* [The task]
Leaving the pictures out, print the lines from the first line of the listing through the line containing "flex-start; gap: 3px;", exactly as they read, and no others.

=== Data under study ===

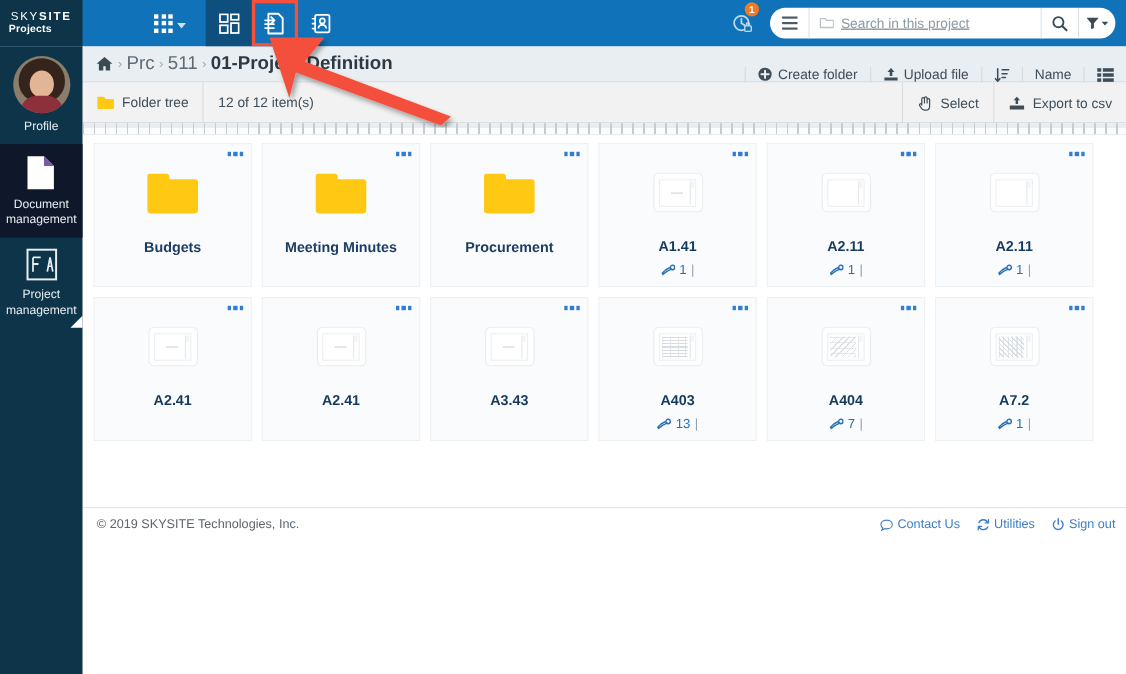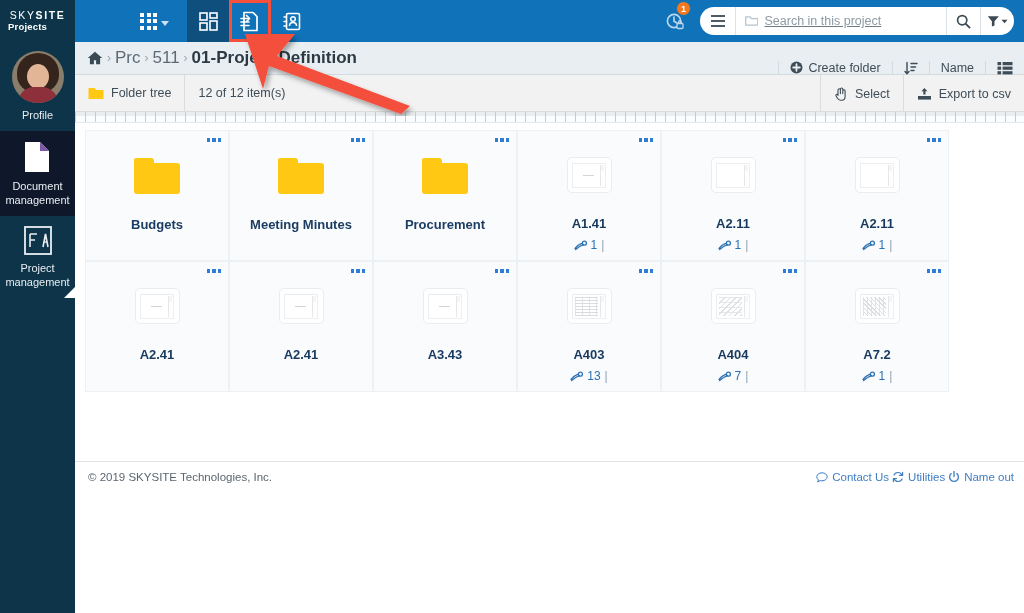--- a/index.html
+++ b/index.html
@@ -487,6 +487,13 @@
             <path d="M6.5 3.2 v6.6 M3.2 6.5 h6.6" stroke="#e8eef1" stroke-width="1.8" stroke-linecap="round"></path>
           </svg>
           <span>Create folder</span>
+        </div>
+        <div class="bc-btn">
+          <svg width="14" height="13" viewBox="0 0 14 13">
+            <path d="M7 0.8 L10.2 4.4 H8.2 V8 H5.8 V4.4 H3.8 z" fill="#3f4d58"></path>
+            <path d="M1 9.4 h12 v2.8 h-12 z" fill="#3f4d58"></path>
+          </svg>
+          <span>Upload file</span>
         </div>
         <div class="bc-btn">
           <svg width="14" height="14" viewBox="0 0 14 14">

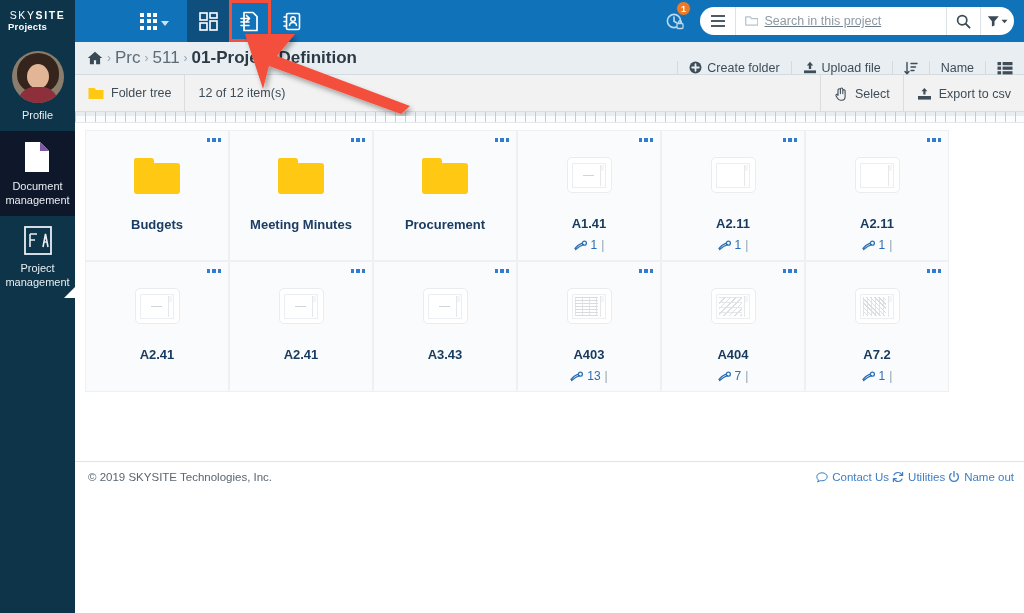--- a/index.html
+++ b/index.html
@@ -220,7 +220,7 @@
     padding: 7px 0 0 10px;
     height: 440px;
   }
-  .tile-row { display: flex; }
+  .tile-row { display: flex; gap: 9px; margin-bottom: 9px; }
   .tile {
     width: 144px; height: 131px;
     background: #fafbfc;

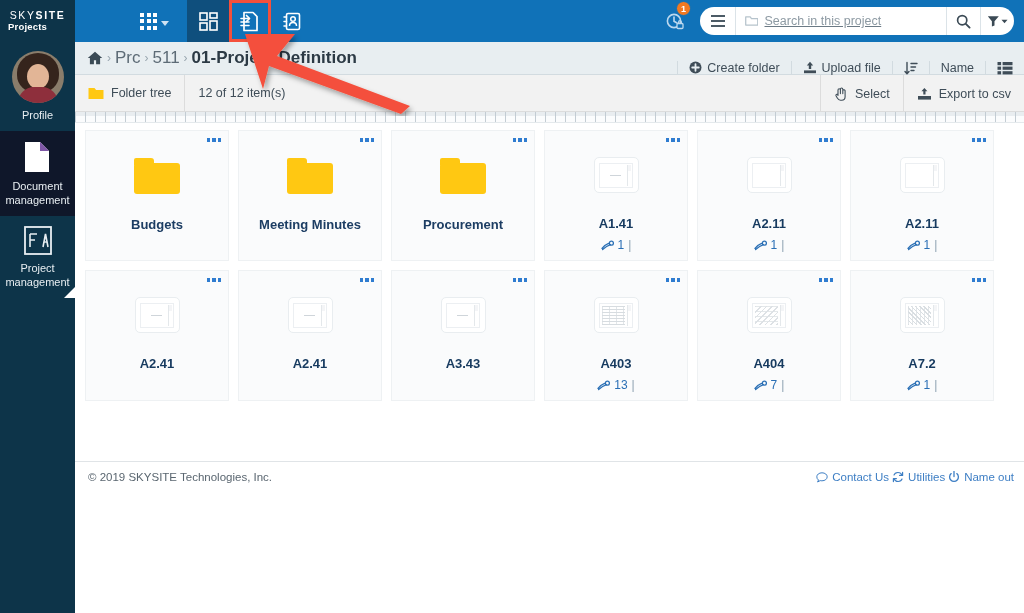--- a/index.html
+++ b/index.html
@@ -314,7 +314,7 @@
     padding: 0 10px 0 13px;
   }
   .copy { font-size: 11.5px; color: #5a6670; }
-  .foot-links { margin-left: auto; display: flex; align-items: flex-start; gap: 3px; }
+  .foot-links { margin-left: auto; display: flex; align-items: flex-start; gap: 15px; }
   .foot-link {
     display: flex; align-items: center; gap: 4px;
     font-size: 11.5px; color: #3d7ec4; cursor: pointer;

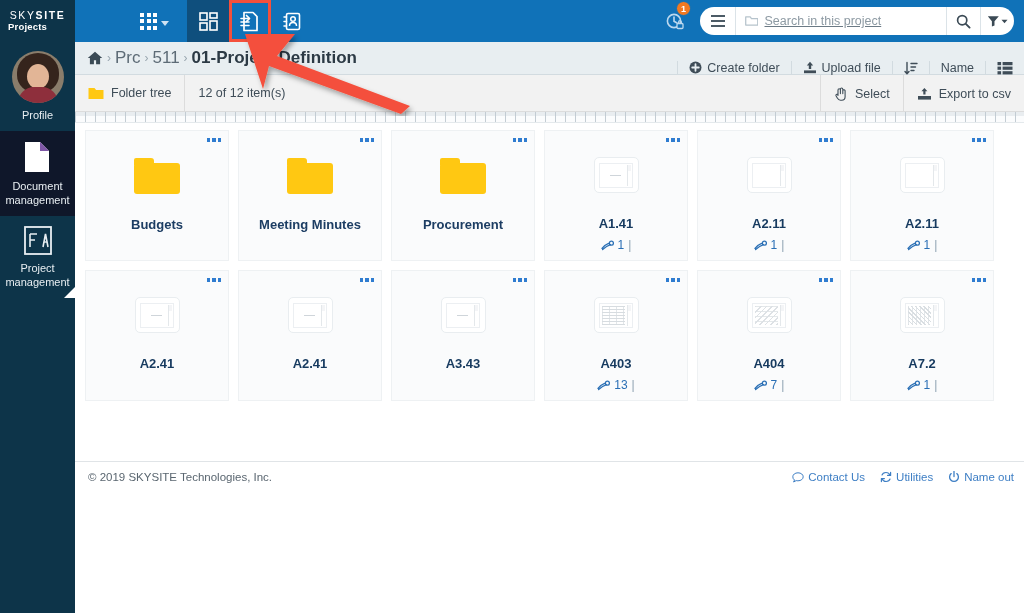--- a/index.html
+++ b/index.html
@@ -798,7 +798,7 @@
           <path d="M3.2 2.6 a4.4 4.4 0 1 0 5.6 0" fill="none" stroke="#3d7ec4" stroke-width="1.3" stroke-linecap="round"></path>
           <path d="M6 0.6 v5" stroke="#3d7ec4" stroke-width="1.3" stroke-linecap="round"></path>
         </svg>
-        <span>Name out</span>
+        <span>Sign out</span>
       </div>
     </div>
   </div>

===

* [Answer box]
--- a/index.html
+++ b/index.html
@@ -487,6 +487,13 @@
             <path d="M6.5 3.2 v6.6 M3.2 6.5 h6.6" stroke="#e8eef1" stroke-width="1.8" stroke-linecap="round"></path>
           </svg>
           <span>Create folder</span>
+        </div>
+        <div class="bc-btn">
+          <svg width="14" height="13" viewBox="0 0 14 13">
+            <path d="M7 0.8 L10.2 4.4 H8.2 V8 H5.8 V4.4 H3.8 z" fill="#3f4d58"></path>
+            <path d="M1 9.4 h12 v2.8 h-12 z" fill="#3f4d58"></path>
+          </svg>
+          <span>Upload file</span>
         </div>
         <div class="bc-btn">
           <svg width="14" height="14" viewBox="0 0 14 14">

--- a/index.html
+++ b/index.html
@@ -220,7 +220,7 @@
     padding: 7px 0 0 10px;
     height: 440px;
   }
-  .tile-row { display: flex; }
+  .tile-row { display: flex; gap: 9px; margin-bottom: 9px; }
   .tile {
     width: 144px; height: 131px;
     background: #fafbfc;

--- a/index.html
+++ b/index.html
@@ -314,7 +314,7 @@
     padding: 0 10px 0 13px;
   }
   .copy { font-size: 11.5px; color: #5a6670; }
-  .foot-links { margin-left: auto; display: flex; align-items: flex-start; gap: 3px; }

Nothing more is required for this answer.